Detected change data:
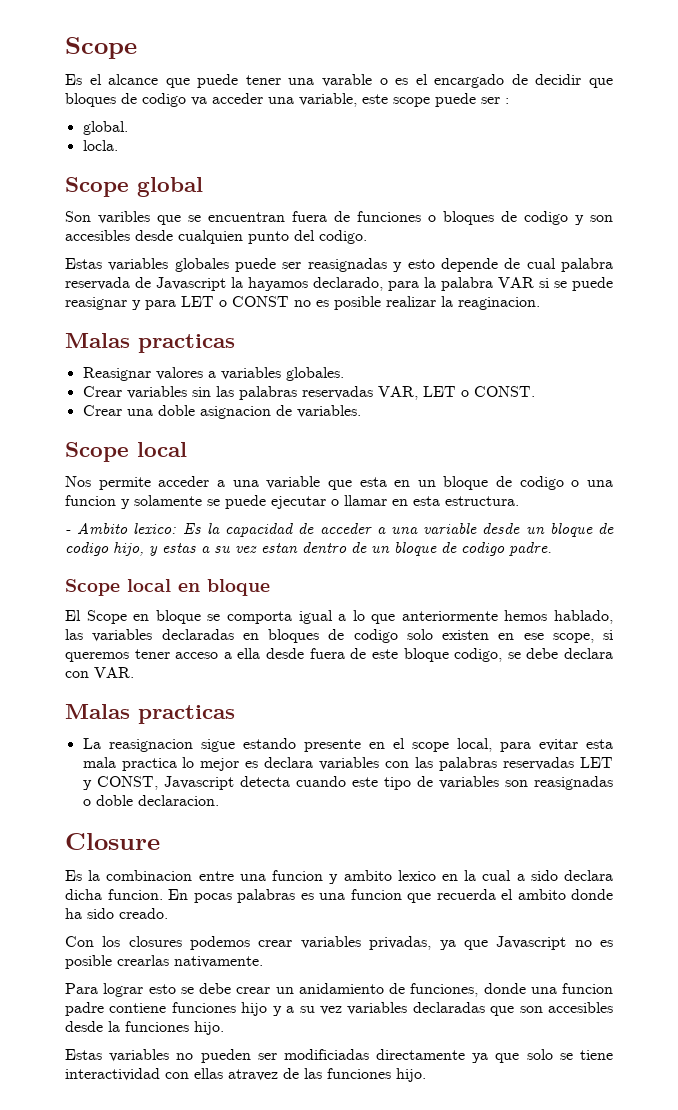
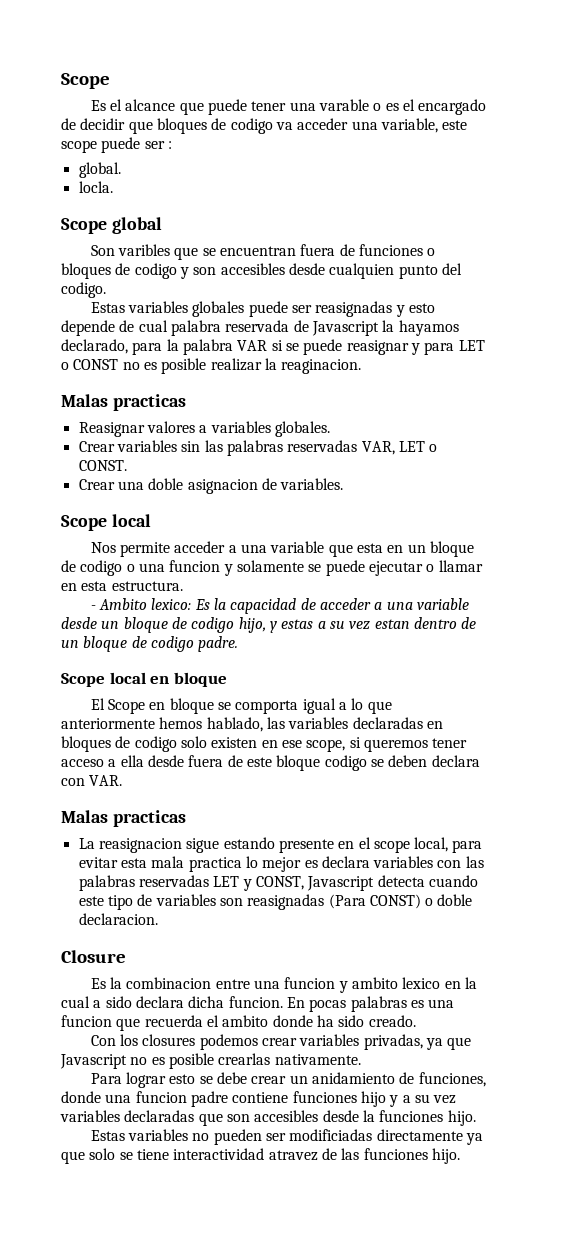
- El Scope en bloque se comporta igual a lo que anteriormente hemos hablado, las variables declaradas en bloques de codigo solo existen en ese scope, si queremos tener acceso a ella desde fuera de este bloque codigo, se debe declara con VAR.
+ El Scope en bloque se comporta igual a lo que anteriormente hemos hablado, las variables declaradas en bloques de codigo solo existen en ese scope, si queremos tener acceso a ella desde fuera de este bloque codigo se deben declara con VAR.
- La reasignacion sigue estando presente en el scope local, para evitar esta mala practica lo mejor es declara variables con las palabras reservadas LET y CONST, Javascript detecta cuando este tipo de variables son reasignadas o doble declaracion.
+ La reasignacion sigue estando presente en el scope local, para evitar esta mala practica lo mejor es declara variables con las palabras reservadas LET y CONST, Javascript detecta cuando este tipo de variables son reasignadas (Para CONST) o doble declaracion.
- Estas variables no pueden ser modificiadas directamente ya que solo se tiene interactividad con ellas atravez de las funciones hijo.
+ Estas variables no pueden ser modificiadas directamente ya que solo se tiene interactividad atravez de las funciones hijo.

■ Your objective ■
Gather all lines from the records above in which "interactividad" appears.

■ Output of the task ■
- Estas variables no pueden ser modificiadas directamente ya que solo se tiene interactividad con ellas atravez de las funciones hijo.
+ Estas variables no pueden ser modificiadas directamente ya que solo se tiene interactividad atravez de las funciones hijo.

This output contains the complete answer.